C’est d’ailleurs cet antihéros qui a valu à Claude Legault d’être couronné dans les catégories Rôle masculin téléséries et Personnalité masculine au Gala Artis de 2013. Le 15 septembre dernier, il remportait également les prix d’interprétation masculine pour ses rôles dans Mon meilleur ami et Un sur 2, au gala des prix Gémeaux.

 

Claude Legault est un des rares acteurs à faire l’unanimité, autant auprès des hommes que des femmes. N’empêche qu’il ne tient rien pour acquis. «On est « jetables » dans ce métier», affirme-t-il humblement.

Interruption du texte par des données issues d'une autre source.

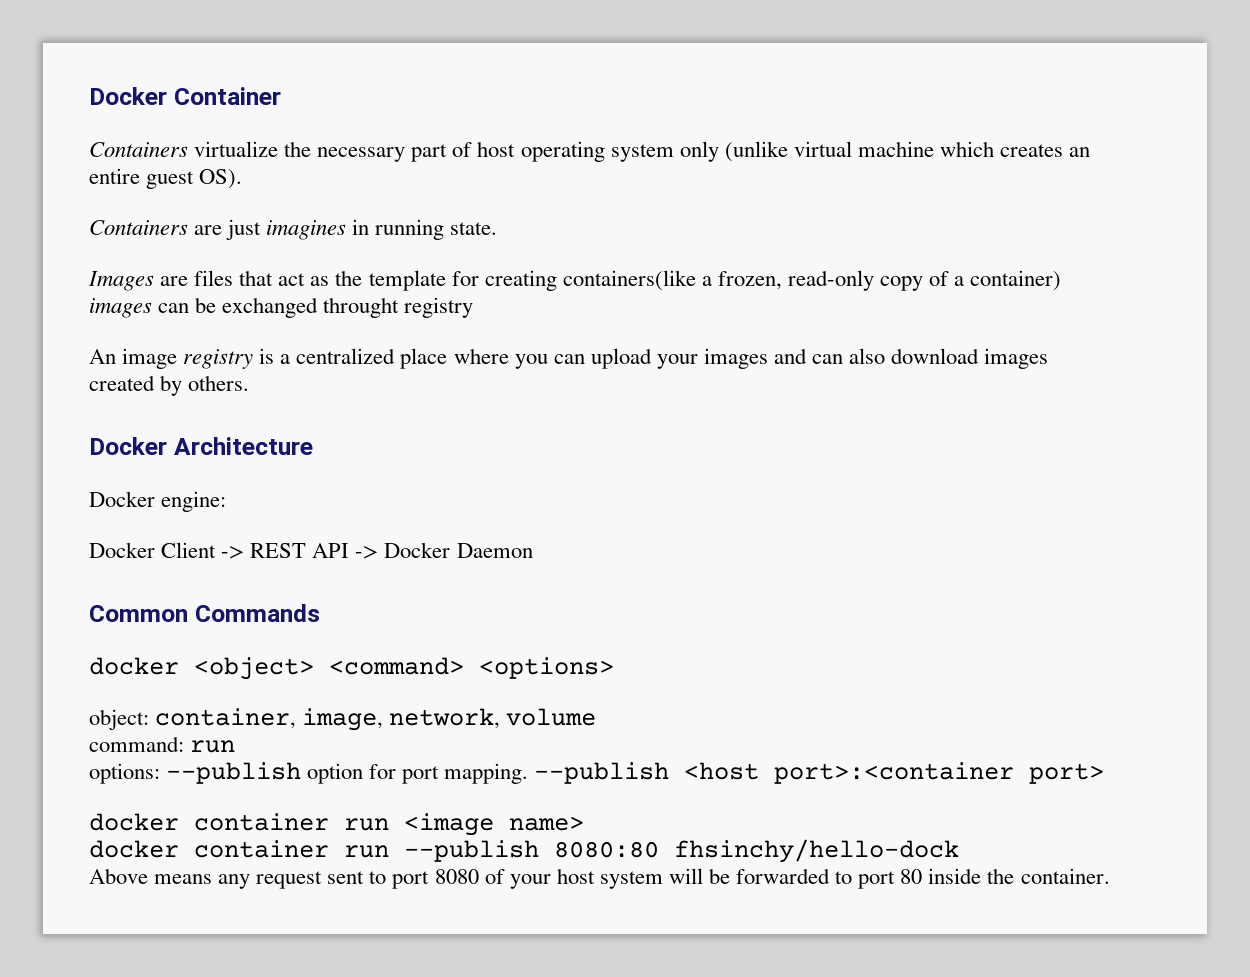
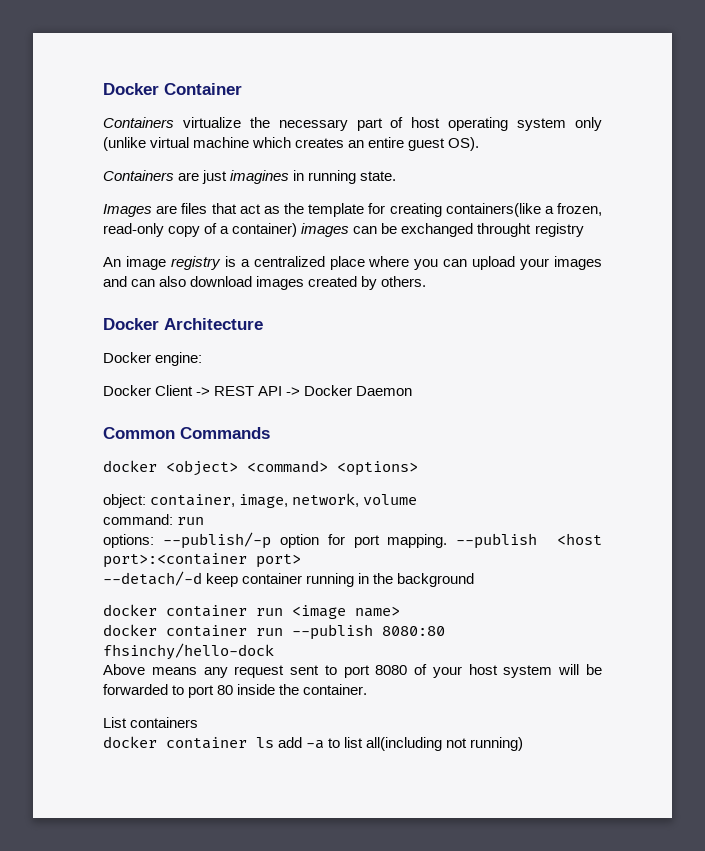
[166,762,302,784] --publish -> [162,532,271,549] --publish/-p
(1105, 773) none -> [103,571,475,587] // --detach/-d keep container running in the background
(1110, 876) none -> [103,717,199,728] [103,736,524,751] // List containers // docker container ls add -a to list all(including not running)

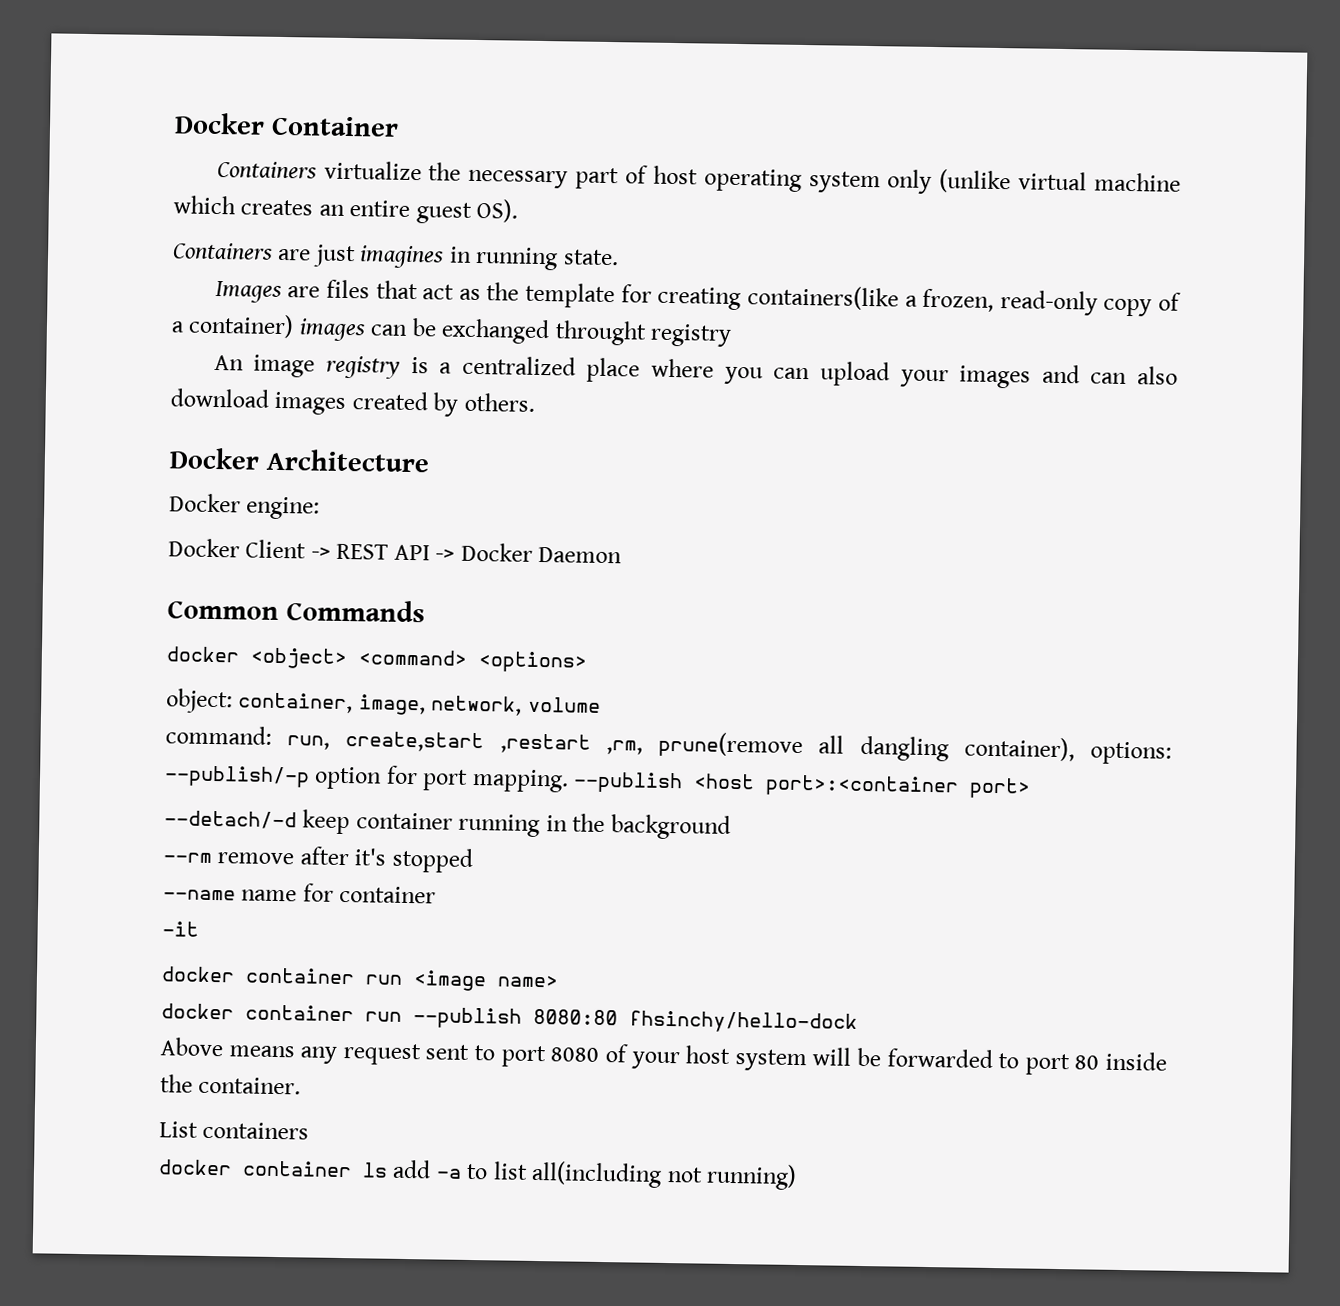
[177,517,205,525] run // -> [287,731,1075,762] run, create,start ,restart ,rm, prune(remove all dangling container),
(475, 580) none -> [163,846,473,873] [163,883,437,904] [162,921,199,937] // --rm remove after it's stopped // --name name for container // -it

Raison de plus pour savourer cet état de grâce et quelques pintes de bière noire en plein coeur de l’après-midi.

La popularité, l’adulation du public… Étais-tu préparé à tout ce qui t’arrive? Non, et je pense que personne n’est vraiment préparé pour faire face à ça. Je me suis adapté au métier étape par étape… Mais Minuit, le soir a tout changé.

C’est là qu’on t’a découvert sous un autre jour… C’est clair. Avant, je jouais des rôles plus légers, moins sexués. Par exemple, Flavien, dans la série Dans une galaxie près de chez vous, n’avait rien d’érotique! Je suis devenu «mâle» sur le tard, dans Minuit, le soir.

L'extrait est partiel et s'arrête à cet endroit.